Work to be completed ::
Below is a block of entries; repeat all of it exactly but omit the pictures.

Stored dataset items ::
=== Begin Enclosure ===
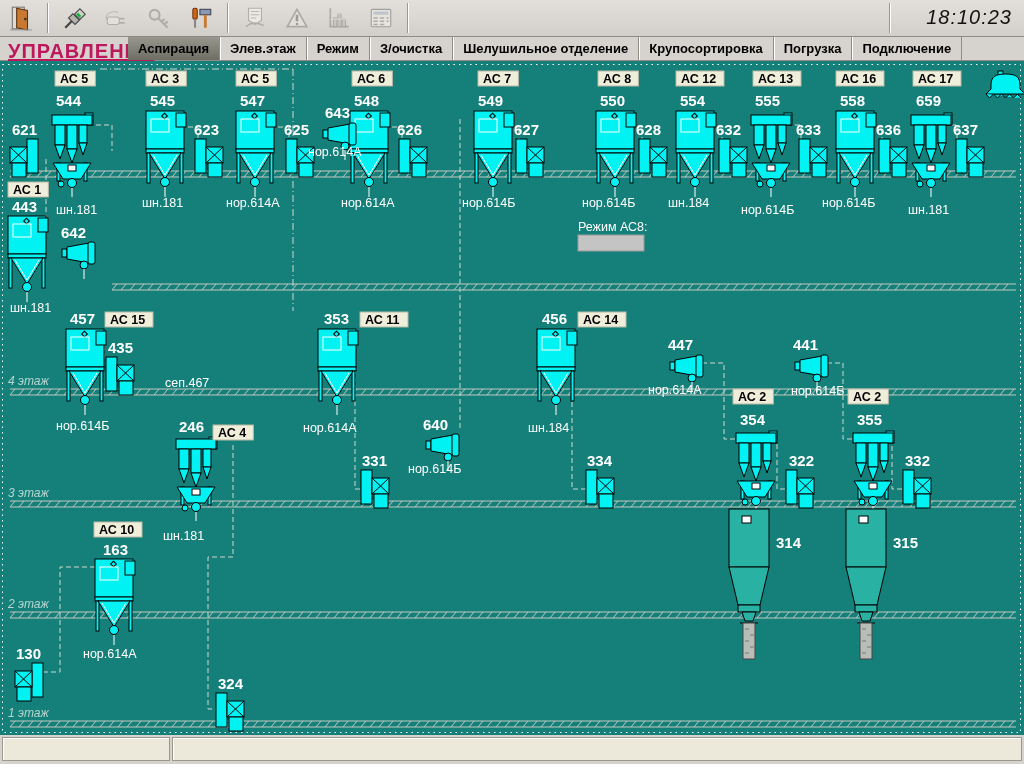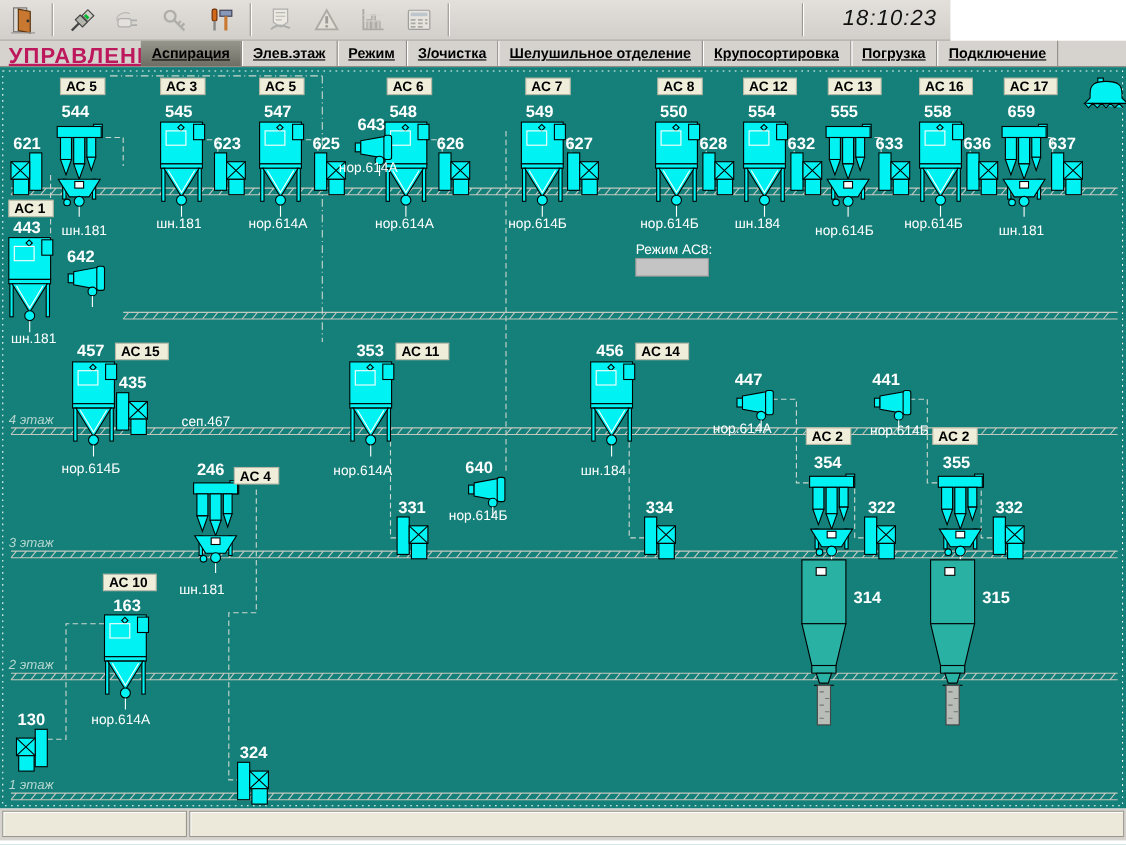--- a/index.html
+++ b/index.html
@@ -7,7 +7,7 @@
        font-family:"Liberation Sans",sans-serif;background:#fff;}
 
   
-  .toolbar{position:absolute;left:0;top:0;width:864px;height:37px;
+  .toolbar{position:absolute;left:0;top:0;width:1024px;height:37px;
            background:linear-gradient(180deg,#e3e0db,#d2cfca);
            border-bottom:1px solid #8e8b86;display:flex;align-items:center;box-sizing:border-box;}
   .tbtn{width:42px;height:32px;display:flex;align-items:center;justify-content:center;}

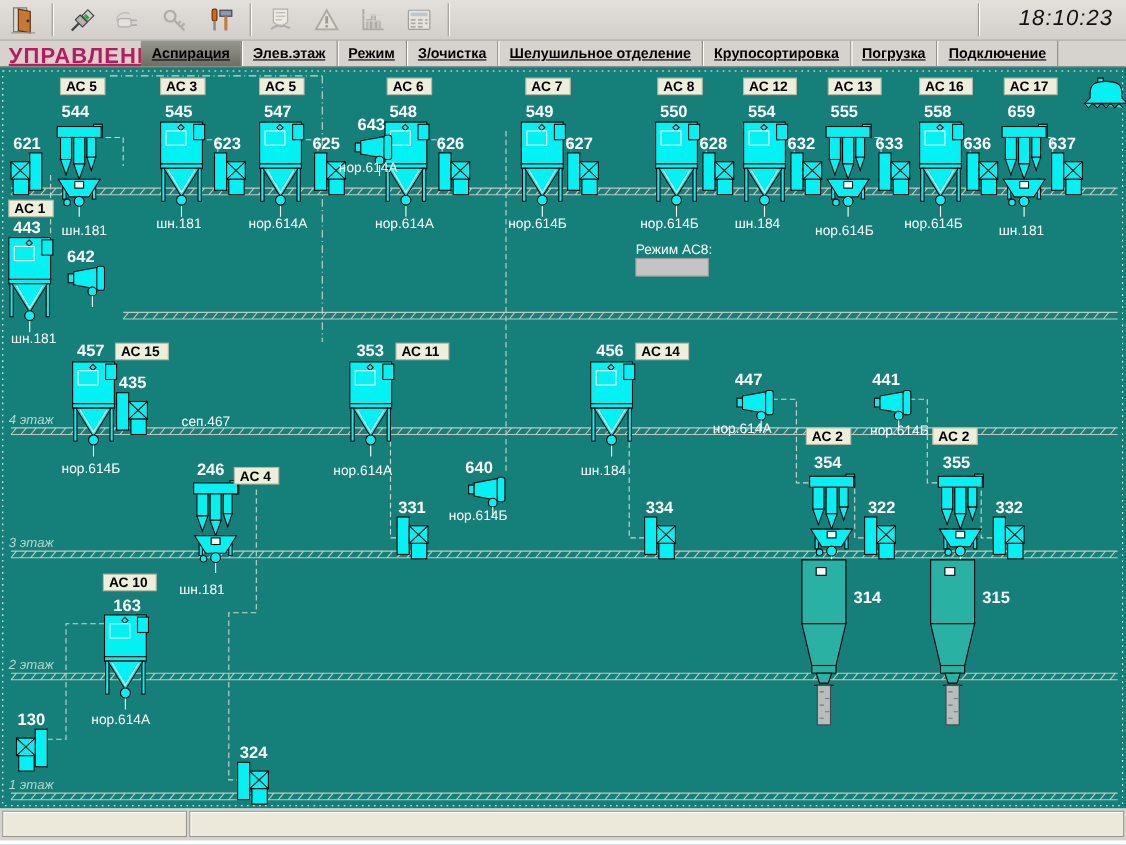--- a/index.html
+++ b/index.html
@@ -129,7 +129,7 @@
 
 <div class="tabbar">
   <div class="menu-label">УПРАВЛЕНИЕ</div>
-  <div id="tabs" style="display:flex;align-items:stretch;text-decoration:underline;">
+  <div id="tabs" style="display:flex;align-items:stretch;">
       <div class="tab sel">Аспирация</div>
       <div class="tab">Элев.этаж</div>
       <div class="tab">Режим</div>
=== End Enclosure ===
Solution to this task ::
--- a/index.html
+++ b/index.html
@@ -7,7 +7,7 @@
        font-family:"Liberation Sans",sans-serif;background:#fff;}
 
   
-  .toolbar{position:absolute;left:0;top:0;width:864px;height:37px;
+  .toolbar{position:absolute;left:0;top:0;width:1024px;height:37px;
            background:linear-gradient(180deg,#e3e0db,#d2cfca);
            border-bottom:1px solid #8e8b86;display:flex;align-items:center;box-sizing:border-box;}
   .tbtn{width:42px;height:32px;display:flex;align-items:center;justify-content:center;}

--- a/index.html
+++ b/index.html
@@ -129,7 +129,7 @@
 
 <div class="tabbar">
   <div class="menu-label">УПРАВЛЕНИЕ</div>
-  <div id="tabs" style="display:flex;align-items:stretch;text-decoration:underline;">
+  <div id="tabs" style="display:flex;align-items:stretch;">
       <div class="tab sel">Аспирация</div>
       <div class="tab">Элев.этаж</div>
       <div class="tab">Режим</div>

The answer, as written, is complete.